At the present moment, AI researchers are studying new form and architecture to develop the future AI. Today the main approaches and form are symbolic (based on representations of problems, logic and search) Bayesian networks (probabilistic model) and deep learning. Most people are familiar with a deep learning application that involved an explicit notion of modularity and subroutines, such as Neural Module Networks or Neural Programming Interpreters like, Google Translate (GT) that uses a large end-to-end long short-term memory network in which the system “learns from millions of examples”.
Deep learning powers our phone’s face unlock feature. If it weren’t for deep learning, Spotify and Netflix wouldn’t have any recall on what you want to hear or watch next.
However, is it realistic in the future to have different architecture to capture cognition? Or what will be the architecture of future be for AI?
To explore these questions the Montreal Institute for Learning Algorithms organizes in December a debate with two renowned researchers: Gary Marcus, best-seller author, entrepreneur and Yoshua Bengio, University of Montreal professor, laureate of the 2019 Turing Award (Nobel Prize of Computing) and Deep Learning expert.
During the debate both Gary Marcus and Yoshua Bengio agree that the field of AI might benefit from an articulation of their agreements and disagreements.

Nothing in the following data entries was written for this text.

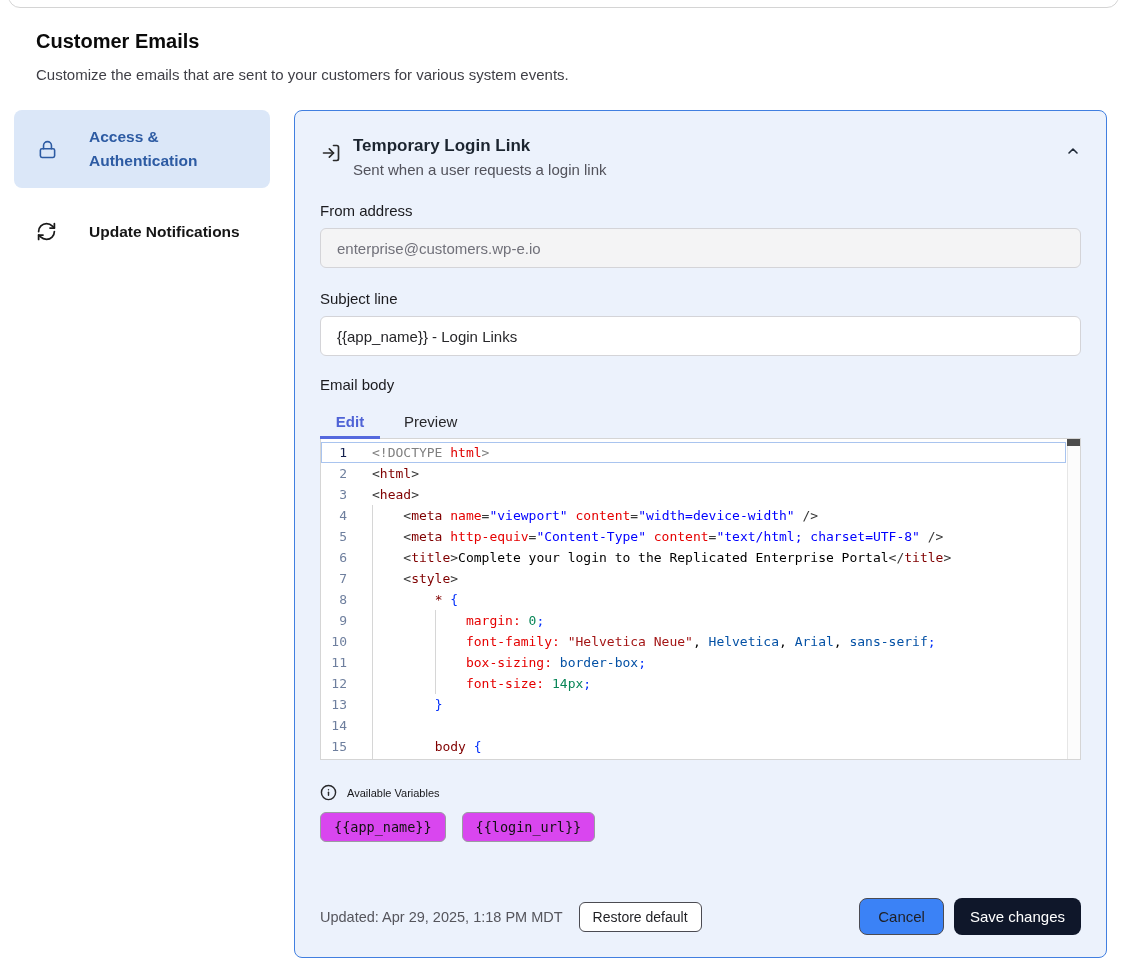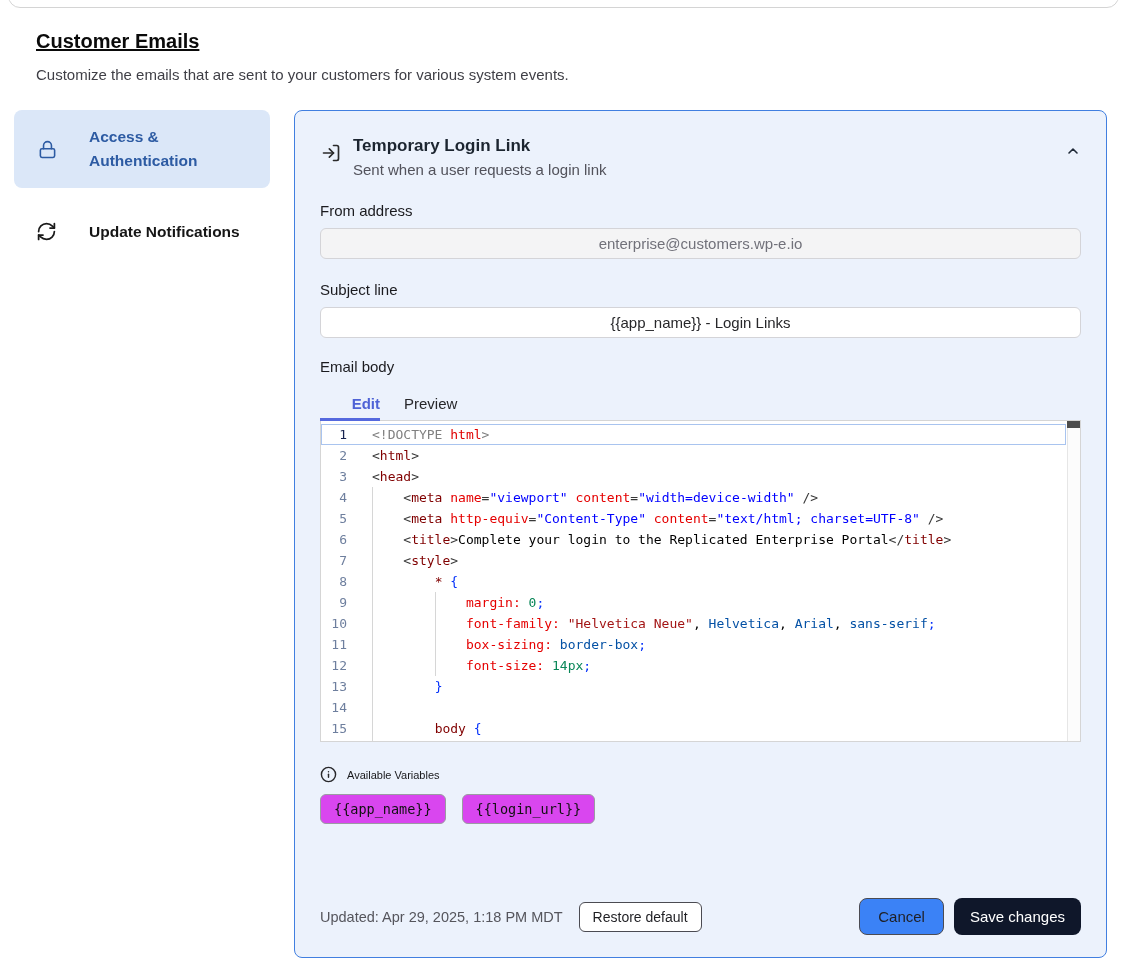"Customer Emails" .page-title { text-decoration: underline -> none }
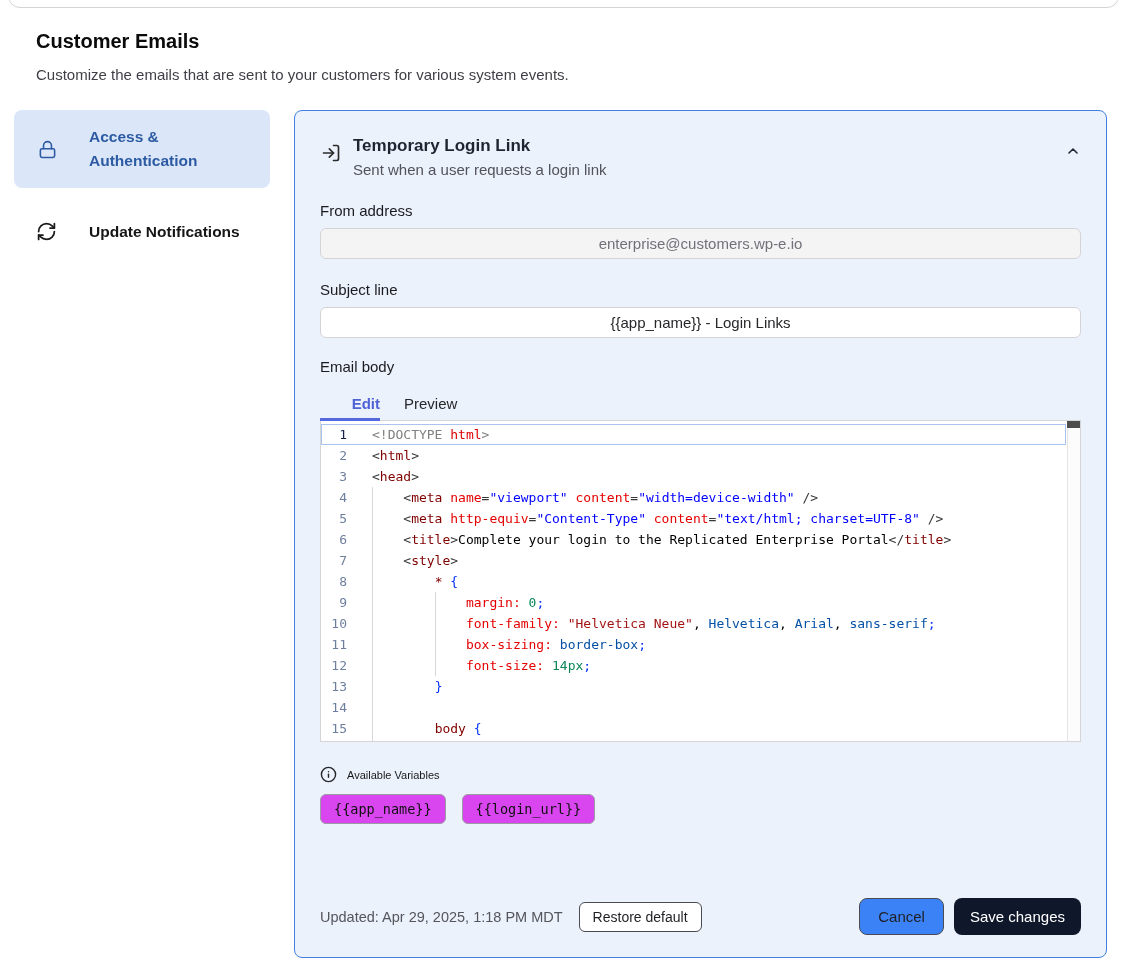"enterprise@customers.wp-e.io" .inp { height: 31px -> 40px; text-align: center -> none }
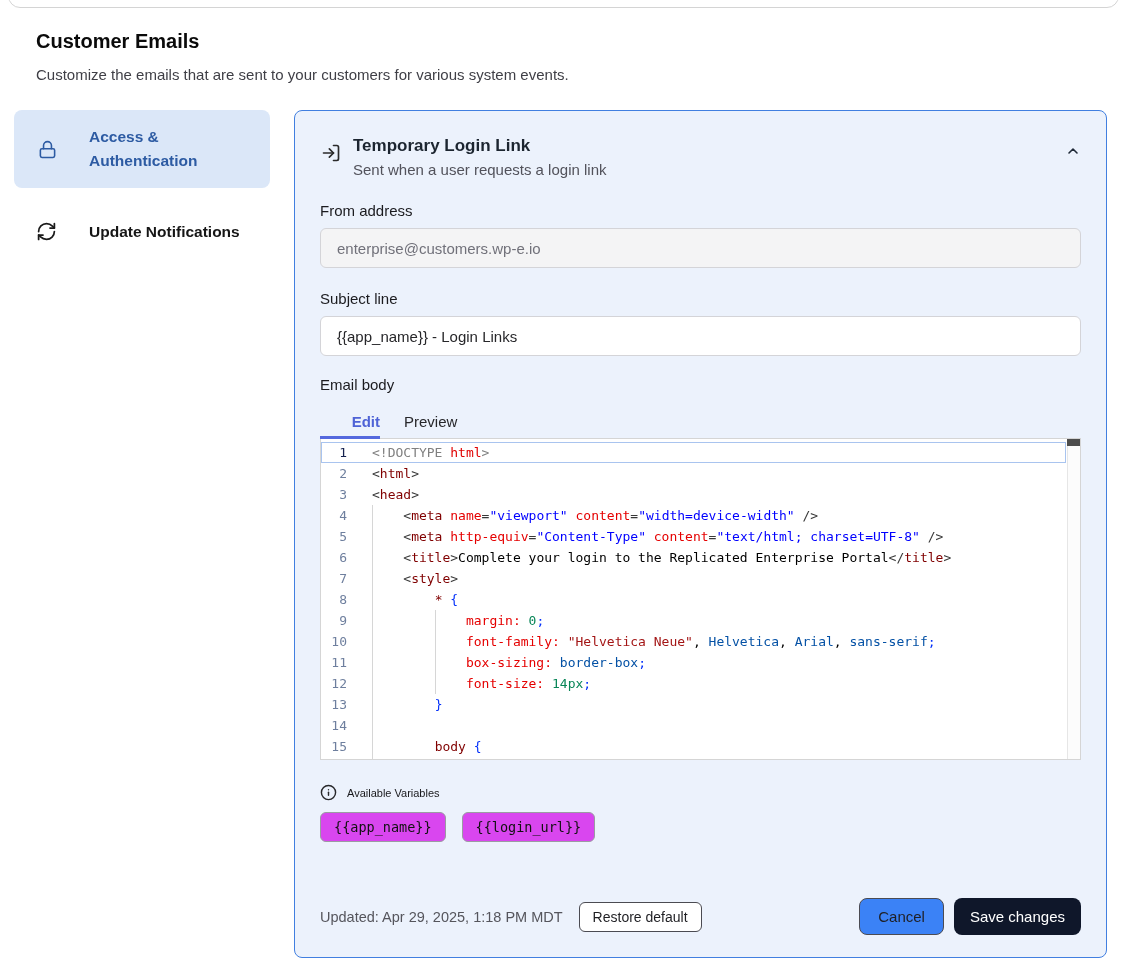"Edit" .tab.active { text-align: right -> center }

They agreed that allowing humans to interactively train artificial agents to understand language instructions is important for both practical and scientific reasons.
Today there is no current learning methods to train artificial intelligence agents (AI) to understand human language instructions. Marcus and Bengio agreed that this goal may require substantial research efforts. They expose research and various models to develop strategies to improve data efﬁciencies of language learning.
According to Bengio, deep learning has made a lot of progress in perception and one of its main ambitions is to design algorithms that learn better representations. Representations that should be connected to the high-level concepts that we use in language, but this is not something we know how to do with unsupervised learning yet.
“To really understand a sentence in natural language, you need have a system which understands what the words in the sentence refers to in real world, with images, sounds and perception. One more idea in the prior consciousness is to ground those high-level concepts and rules in low-level perceptions. The research directions go to grounded language learning and multimodal language models, where the learning is not just texts but also their associations with images, videos and sensory perceptions,” said Bengio. (M)
Gary Marcus has a different approach and he is searching for a form that would involve causality and logic. “Realistically, deep learning is only part of the larger challenge of building intelligent machines. Such techniques lack ways of representing causal relationships (…) have no obvious ways of performing logical inferences, and they are also still a long way from integrating abstract knowledge, such as information about what objects are, what they are for, and how they are typically used.” (Wikipedia)
During the debate Bengio explain briefly his new research which involve learning representations of high-level concepts. It would be a kind of concept manipulate with language and integrating abstract knowledge. Bengio called this model Prior consciousness.
After the debate, I did some research to better comprehend the relation between deep learning and Prior consciousness with human cognition.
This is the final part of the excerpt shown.